EZ-Charge manages one of the UK’s largest regional public charging networks, Park & Charge Oxfordshire, with 250 chargers across 20 sites in the county.

The company, based in Bicester, has developed one of the market’s most advanced software systems, the EZ-Charge dashboard, which provides live access to the most powerful data from its chargers.

Its team supports the public and private sectors in following the transition to electrification.

“Many electric vehicle drivers charge at public charging hubs and it’s vital the UK makes owning an EV as attractive as possible,” added Mr Shadbolt OBE.

“More and more drivers are choosing to go electric, reflecting a national trend in what has been a landmark year for the UK, with more than 50,000 public chargers now installed.

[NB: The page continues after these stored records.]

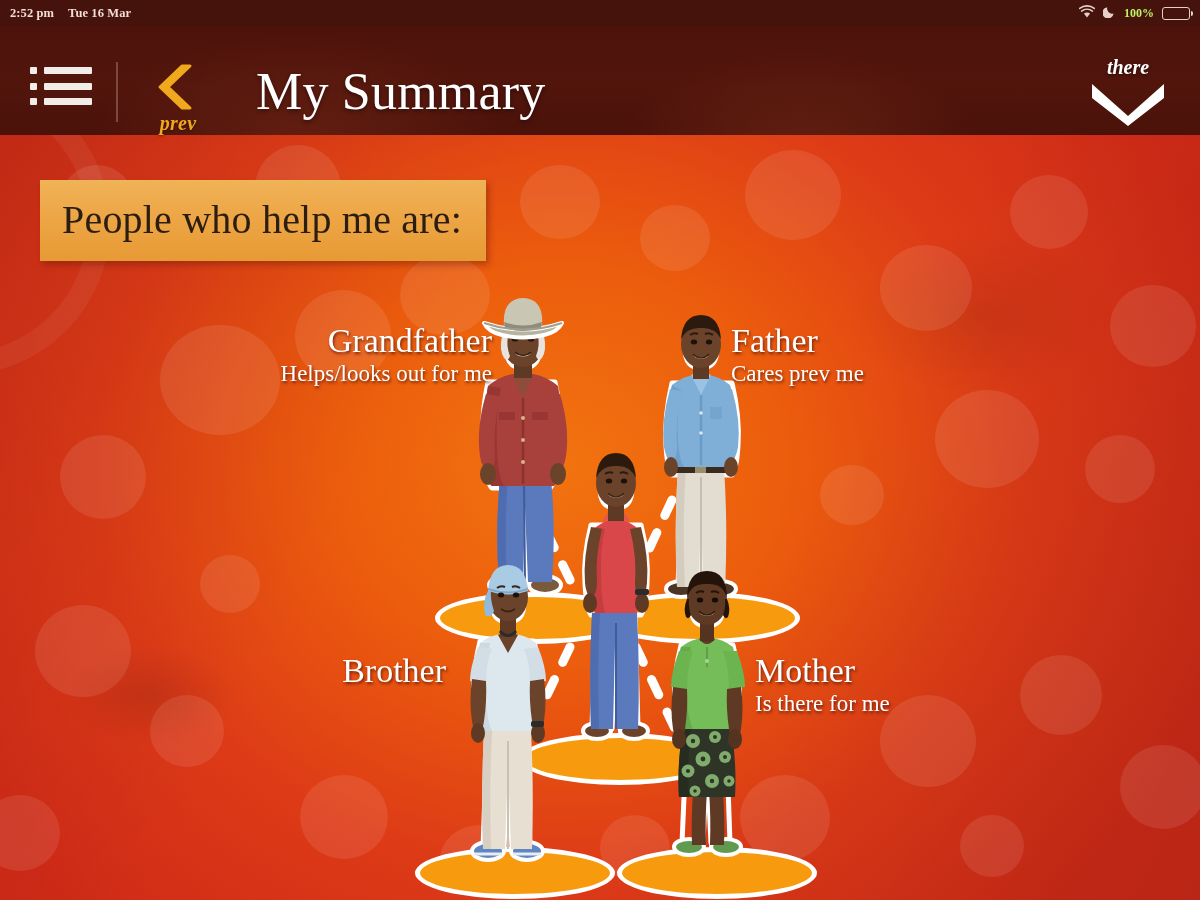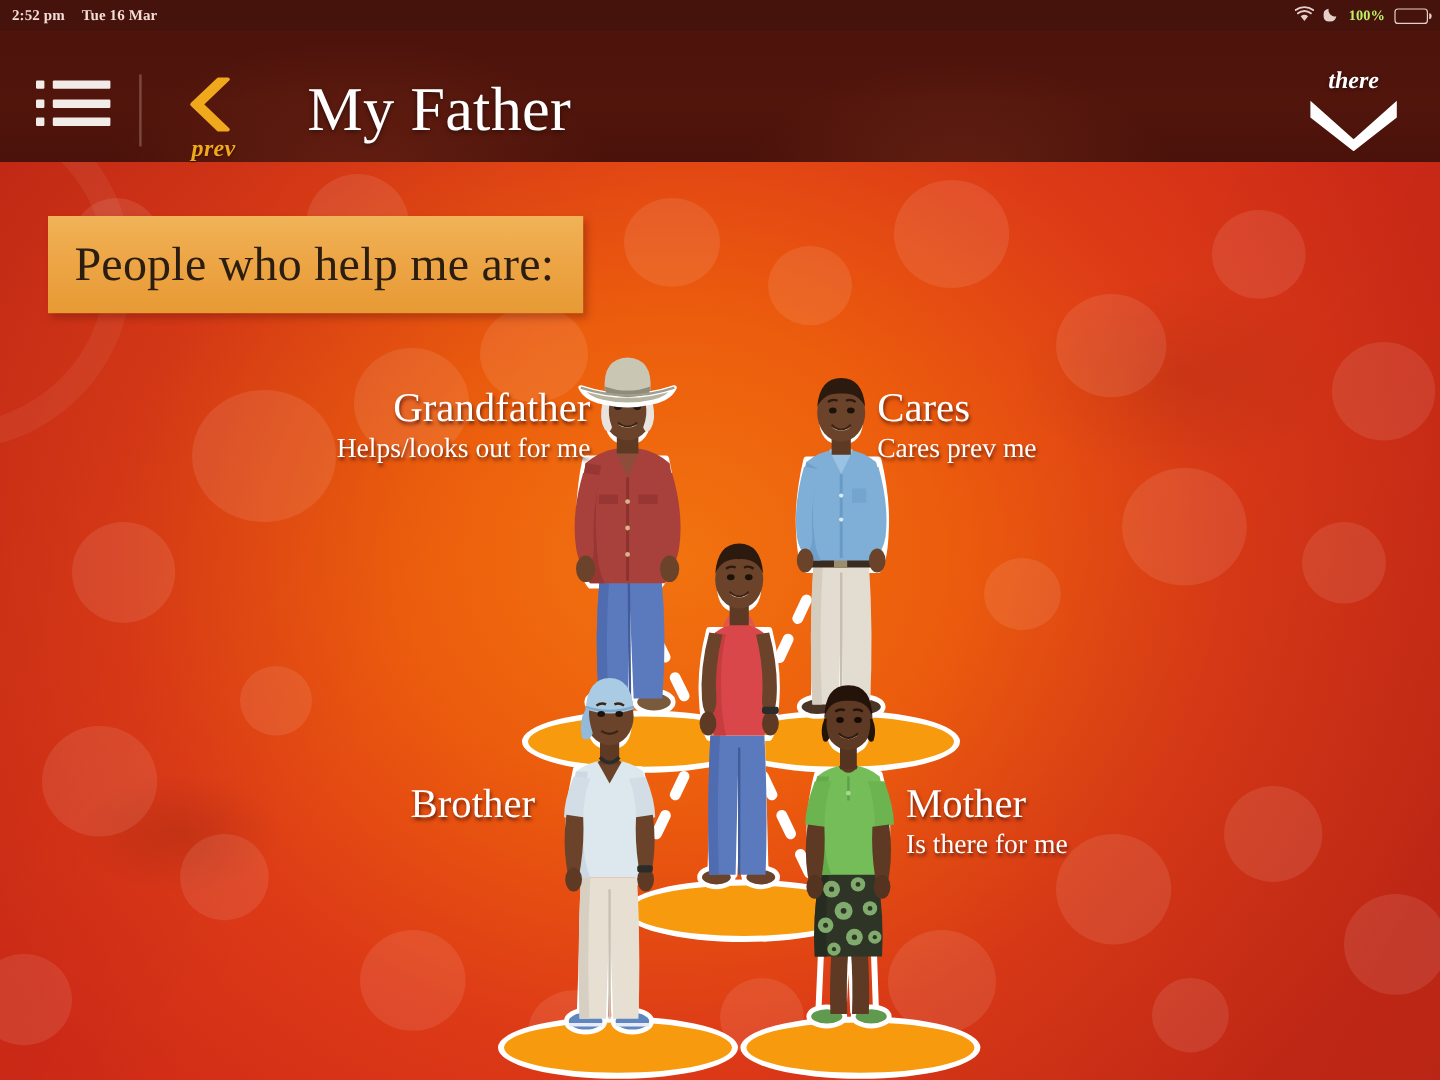--- a/index.html
+++ b/index.html
@@ -313,7 +313,7 @@
       <span id="prev-label">prev</span>
     </div>
 
-    <div id="page-title">My Father</div>
+    <div id="page-title">My Summary</div>
 
     <div id="scroll-button">
       <span id="scroll-label">there</span>

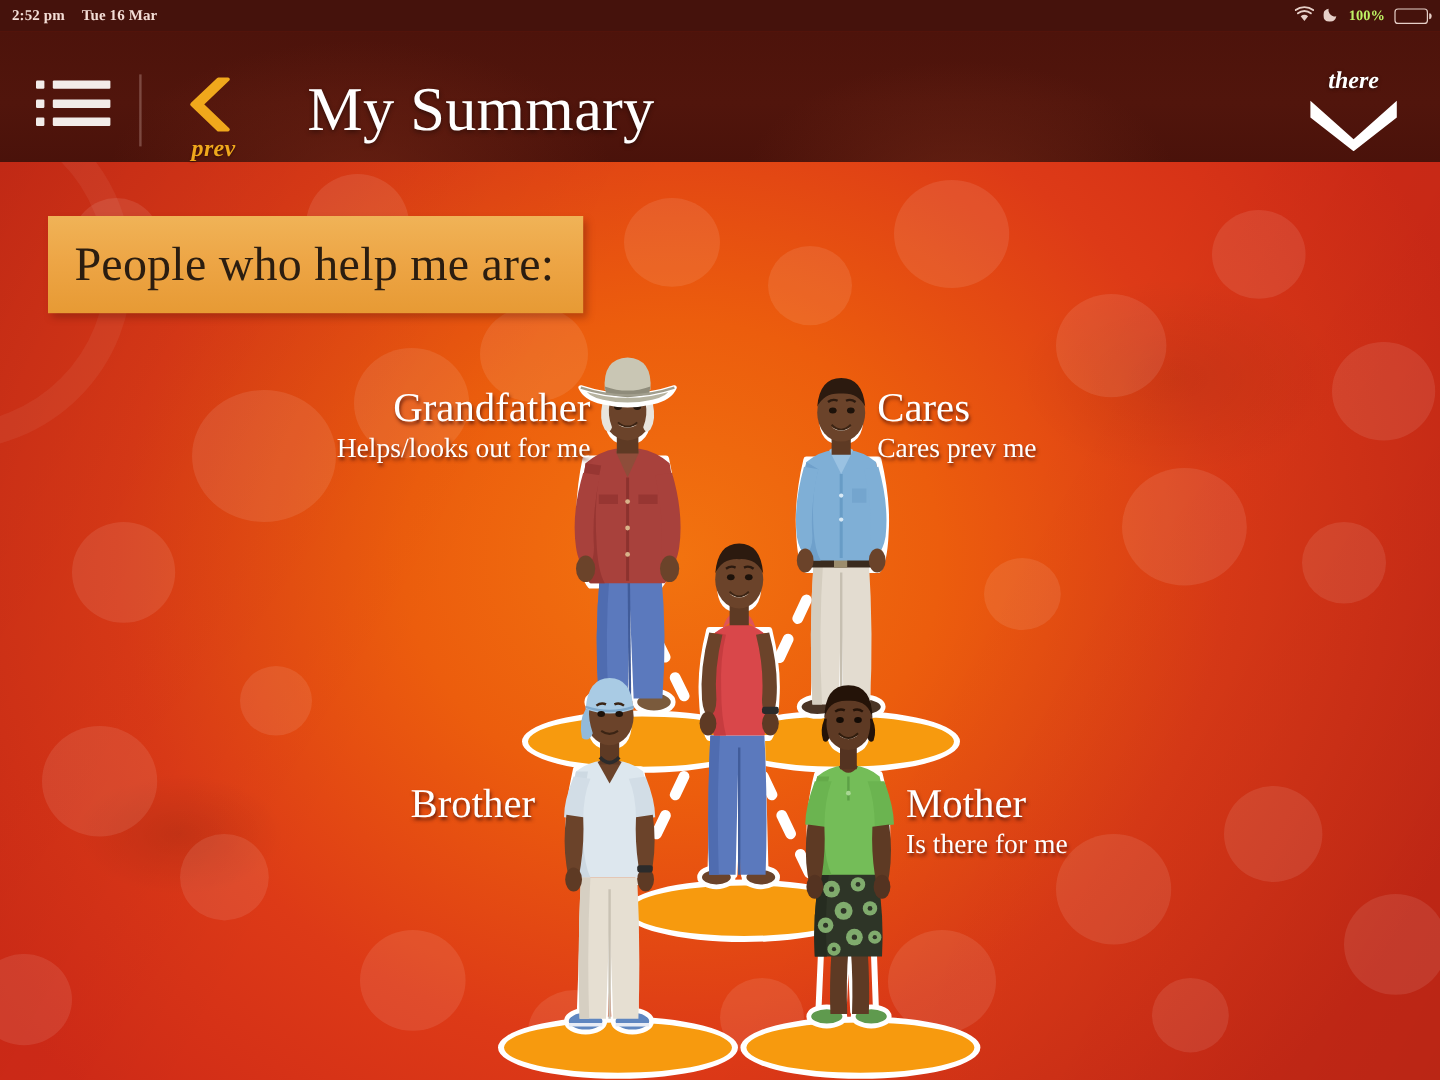--- a/index.html
+++ b/index.html
@@ -640,7 +640,7 @@
       </div>
 
       <div class="node-label label-left" style="left:731px; top:188px;">
-        <div class="node-title">Cares</div>
+        <div class="node-title">Father</div>
         <div class="node-sub">Cares prev me</div>
       </div>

“With increased support 2024 can be the year to take it to the next level.”

The reduced rate of VAT is known as the ‘de minimis’ provision and applies if the supply of electricity is ongoing, is to a person’s house or building and is less than 1,000 kilowatt hours per month.

De minimis currently does not apply to electricity supplies in public places because they are not supplied to one person.